Exercise instructions
Find every line in the records below that contains "prompt", and copy it.

Stored data entries:
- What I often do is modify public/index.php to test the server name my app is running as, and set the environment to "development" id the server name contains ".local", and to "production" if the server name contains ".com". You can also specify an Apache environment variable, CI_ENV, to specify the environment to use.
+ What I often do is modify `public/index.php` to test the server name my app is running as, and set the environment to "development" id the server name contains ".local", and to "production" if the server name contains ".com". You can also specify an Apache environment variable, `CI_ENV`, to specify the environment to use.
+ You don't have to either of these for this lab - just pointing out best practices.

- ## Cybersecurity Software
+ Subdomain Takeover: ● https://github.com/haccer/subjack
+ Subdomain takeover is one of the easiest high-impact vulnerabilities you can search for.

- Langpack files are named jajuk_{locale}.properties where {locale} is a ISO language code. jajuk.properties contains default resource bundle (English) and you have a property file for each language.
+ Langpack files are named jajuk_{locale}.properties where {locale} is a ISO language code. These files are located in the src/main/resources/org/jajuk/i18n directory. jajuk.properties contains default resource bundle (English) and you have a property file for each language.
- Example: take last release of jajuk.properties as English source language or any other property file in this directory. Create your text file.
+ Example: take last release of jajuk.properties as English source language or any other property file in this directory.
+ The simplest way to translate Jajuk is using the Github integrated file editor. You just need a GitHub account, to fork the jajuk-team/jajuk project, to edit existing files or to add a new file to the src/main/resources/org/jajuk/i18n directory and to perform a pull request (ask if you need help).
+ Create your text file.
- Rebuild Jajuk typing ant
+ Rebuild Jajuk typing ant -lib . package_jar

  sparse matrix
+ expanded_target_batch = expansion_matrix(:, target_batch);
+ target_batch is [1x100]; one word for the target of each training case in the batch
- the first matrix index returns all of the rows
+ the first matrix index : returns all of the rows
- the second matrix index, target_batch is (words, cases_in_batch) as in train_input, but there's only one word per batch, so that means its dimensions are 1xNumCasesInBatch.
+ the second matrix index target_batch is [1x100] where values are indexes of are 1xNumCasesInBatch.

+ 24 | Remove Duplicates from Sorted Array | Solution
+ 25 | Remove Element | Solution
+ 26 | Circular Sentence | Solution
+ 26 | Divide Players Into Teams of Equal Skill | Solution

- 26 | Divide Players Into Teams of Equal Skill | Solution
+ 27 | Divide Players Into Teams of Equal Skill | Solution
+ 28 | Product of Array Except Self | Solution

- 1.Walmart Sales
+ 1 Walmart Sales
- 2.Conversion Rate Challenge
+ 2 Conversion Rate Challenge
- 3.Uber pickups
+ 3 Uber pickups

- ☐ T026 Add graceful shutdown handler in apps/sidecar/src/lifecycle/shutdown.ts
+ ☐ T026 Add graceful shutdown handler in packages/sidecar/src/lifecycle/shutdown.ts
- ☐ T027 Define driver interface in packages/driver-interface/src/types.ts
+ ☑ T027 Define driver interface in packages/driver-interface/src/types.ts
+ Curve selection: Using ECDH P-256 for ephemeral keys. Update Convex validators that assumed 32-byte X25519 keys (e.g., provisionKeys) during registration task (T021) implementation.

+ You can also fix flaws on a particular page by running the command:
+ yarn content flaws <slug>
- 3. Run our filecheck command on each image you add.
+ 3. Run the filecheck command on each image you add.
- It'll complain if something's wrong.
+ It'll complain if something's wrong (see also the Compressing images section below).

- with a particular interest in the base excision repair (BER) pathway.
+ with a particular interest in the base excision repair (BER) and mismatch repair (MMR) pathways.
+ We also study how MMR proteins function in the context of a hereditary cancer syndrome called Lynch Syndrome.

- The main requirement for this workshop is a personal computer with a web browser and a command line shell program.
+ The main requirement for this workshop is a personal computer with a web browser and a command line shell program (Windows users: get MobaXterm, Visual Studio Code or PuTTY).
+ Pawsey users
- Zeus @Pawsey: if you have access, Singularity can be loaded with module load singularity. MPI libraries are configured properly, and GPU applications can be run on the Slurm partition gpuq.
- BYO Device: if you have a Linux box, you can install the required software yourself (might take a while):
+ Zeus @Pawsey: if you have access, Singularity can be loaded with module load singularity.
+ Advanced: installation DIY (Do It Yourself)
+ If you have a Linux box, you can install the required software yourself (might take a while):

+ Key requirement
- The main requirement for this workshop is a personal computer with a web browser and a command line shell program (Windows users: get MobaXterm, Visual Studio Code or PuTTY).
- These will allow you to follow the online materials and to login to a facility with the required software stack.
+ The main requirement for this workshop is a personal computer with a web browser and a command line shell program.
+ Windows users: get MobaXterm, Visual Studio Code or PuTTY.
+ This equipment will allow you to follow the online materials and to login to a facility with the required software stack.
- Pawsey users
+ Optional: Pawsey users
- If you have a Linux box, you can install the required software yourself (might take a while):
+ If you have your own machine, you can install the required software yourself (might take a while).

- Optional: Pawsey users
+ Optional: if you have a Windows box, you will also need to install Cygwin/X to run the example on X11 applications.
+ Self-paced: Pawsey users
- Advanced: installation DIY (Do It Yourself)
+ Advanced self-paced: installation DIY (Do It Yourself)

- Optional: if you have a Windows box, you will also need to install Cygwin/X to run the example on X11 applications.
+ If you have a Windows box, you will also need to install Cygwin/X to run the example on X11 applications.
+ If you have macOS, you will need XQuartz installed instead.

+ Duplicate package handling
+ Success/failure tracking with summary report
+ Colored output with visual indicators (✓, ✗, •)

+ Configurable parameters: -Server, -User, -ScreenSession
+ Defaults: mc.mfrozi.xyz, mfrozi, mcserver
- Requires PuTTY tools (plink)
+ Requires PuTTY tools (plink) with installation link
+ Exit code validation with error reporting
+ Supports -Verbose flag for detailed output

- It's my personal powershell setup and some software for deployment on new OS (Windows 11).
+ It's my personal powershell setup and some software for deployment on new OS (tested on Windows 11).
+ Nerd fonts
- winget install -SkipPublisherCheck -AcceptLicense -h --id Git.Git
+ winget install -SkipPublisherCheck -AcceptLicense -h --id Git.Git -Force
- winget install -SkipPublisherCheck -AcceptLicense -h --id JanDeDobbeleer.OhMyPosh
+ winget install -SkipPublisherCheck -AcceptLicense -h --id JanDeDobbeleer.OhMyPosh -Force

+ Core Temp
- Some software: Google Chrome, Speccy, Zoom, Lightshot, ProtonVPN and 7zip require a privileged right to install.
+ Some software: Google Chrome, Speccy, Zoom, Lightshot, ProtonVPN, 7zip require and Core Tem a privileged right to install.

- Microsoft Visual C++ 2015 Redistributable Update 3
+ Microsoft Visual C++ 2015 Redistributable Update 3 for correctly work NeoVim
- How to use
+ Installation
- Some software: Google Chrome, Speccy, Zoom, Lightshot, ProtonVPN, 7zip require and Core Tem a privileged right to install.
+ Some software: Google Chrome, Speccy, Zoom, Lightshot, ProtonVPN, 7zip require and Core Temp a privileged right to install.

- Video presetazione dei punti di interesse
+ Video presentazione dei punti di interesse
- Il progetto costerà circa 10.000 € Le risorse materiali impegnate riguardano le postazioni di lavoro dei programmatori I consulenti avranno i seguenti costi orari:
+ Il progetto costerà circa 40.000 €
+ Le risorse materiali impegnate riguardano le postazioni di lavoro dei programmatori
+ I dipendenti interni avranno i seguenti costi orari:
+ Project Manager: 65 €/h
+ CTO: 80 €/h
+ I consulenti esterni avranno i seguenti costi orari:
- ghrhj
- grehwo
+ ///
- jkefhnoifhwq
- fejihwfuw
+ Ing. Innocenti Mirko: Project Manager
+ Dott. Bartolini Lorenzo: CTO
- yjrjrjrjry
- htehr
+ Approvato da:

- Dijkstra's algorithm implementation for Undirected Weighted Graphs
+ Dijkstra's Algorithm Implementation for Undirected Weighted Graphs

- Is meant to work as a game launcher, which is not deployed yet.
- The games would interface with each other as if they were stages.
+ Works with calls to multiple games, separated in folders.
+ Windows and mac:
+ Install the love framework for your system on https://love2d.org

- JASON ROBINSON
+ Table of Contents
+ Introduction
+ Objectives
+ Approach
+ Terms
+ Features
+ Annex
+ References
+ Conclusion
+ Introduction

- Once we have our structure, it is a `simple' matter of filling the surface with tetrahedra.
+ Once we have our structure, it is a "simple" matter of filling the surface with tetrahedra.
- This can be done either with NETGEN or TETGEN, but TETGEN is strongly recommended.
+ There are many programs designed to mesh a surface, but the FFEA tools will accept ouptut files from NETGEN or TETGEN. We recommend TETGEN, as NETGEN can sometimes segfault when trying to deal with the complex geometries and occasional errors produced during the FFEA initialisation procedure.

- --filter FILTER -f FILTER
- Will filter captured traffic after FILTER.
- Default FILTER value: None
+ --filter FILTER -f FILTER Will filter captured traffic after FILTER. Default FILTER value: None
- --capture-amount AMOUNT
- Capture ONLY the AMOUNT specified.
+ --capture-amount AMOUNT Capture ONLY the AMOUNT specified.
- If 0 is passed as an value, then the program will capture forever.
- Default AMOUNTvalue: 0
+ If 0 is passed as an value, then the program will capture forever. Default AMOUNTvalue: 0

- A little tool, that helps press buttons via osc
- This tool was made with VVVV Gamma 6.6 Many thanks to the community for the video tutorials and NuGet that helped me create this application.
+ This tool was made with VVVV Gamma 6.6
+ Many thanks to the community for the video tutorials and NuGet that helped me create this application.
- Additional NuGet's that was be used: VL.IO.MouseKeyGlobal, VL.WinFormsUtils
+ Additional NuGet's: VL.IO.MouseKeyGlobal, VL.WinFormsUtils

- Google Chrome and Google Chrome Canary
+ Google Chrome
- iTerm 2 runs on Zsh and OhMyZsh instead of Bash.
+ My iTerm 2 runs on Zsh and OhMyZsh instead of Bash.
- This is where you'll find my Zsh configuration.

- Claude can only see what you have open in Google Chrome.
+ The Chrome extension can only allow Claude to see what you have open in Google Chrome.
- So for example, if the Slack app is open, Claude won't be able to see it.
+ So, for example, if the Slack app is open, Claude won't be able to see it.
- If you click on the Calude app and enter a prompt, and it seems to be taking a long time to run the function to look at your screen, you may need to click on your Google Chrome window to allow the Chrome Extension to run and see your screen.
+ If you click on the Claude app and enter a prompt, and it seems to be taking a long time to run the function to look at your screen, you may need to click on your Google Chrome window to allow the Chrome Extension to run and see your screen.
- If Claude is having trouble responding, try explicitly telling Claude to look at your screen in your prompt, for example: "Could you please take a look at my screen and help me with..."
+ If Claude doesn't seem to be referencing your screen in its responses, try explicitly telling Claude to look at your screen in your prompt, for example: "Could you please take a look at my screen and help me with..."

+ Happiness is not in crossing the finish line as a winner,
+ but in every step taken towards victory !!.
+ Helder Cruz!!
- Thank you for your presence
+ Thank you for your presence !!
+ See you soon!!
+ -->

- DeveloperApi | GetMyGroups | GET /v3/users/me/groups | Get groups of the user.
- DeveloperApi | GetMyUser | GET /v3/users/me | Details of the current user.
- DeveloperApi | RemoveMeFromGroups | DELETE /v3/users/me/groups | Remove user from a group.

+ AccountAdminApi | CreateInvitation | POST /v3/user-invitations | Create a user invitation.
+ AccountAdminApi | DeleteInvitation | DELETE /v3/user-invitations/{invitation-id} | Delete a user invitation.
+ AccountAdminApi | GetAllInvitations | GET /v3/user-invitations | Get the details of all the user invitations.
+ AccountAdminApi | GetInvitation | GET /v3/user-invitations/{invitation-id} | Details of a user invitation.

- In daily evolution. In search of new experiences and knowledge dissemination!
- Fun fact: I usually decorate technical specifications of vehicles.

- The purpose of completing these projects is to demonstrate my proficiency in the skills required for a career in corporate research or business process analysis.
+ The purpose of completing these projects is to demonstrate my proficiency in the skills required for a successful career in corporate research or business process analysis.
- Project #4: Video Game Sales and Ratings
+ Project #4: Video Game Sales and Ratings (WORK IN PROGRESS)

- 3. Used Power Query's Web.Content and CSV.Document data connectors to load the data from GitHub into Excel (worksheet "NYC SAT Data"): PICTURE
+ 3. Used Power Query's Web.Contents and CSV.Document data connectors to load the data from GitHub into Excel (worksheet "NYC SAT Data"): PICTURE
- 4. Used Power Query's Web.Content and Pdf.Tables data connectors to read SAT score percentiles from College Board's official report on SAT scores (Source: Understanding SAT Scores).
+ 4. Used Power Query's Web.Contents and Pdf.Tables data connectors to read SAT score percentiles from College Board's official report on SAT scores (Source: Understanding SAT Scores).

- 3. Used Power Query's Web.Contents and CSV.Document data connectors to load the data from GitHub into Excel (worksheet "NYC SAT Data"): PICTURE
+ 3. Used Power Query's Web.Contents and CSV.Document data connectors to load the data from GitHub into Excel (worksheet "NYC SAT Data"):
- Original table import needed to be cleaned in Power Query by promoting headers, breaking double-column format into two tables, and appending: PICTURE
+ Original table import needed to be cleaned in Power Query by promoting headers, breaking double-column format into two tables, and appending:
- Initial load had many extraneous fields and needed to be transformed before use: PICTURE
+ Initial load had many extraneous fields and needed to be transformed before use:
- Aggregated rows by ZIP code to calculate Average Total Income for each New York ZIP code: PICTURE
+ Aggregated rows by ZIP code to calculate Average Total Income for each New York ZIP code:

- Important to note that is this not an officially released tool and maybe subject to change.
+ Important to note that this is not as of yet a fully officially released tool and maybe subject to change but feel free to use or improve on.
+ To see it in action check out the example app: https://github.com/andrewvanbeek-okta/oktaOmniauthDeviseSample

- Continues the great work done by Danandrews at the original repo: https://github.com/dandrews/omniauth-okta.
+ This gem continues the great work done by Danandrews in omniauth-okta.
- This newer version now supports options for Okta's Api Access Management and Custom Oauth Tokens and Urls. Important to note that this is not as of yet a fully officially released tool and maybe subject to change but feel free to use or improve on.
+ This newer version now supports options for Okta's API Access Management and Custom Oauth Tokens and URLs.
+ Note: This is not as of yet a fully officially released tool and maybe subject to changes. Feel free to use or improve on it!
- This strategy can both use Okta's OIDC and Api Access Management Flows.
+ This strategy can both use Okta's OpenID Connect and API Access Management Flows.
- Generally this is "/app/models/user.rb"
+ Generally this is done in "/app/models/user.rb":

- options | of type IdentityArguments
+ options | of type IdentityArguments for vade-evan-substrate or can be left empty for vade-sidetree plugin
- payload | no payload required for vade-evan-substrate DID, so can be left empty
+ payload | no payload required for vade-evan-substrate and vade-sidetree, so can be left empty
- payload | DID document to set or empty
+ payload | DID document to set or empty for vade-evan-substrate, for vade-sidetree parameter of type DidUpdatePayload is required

Task response
- If you click on the Calude app and enter a prompt, and it seems to be taking a long time to run the function to look at your screen, you may need to click on your Google Chrome window to allow the Chrome Extension to run and see your screen.
+ If you click on the Claude app and enter a prompt, and it seems to be taking a long time to run the function to look at your screen, you may need to click on your Google Chrome window to allow the Chrome Extension to run and see your screen.
- If Claude is having trouble responding, try explicitly telling Claude to look at your screen in your prompt, for example: "Could you please take a look at my screen and help me with..."
+ If Claude doesn't seem to be referencing your screen in its responses, try explicitly telling Claude to look at your screen in your prompt, for example: "Could you please take a look at my screen and help me with..."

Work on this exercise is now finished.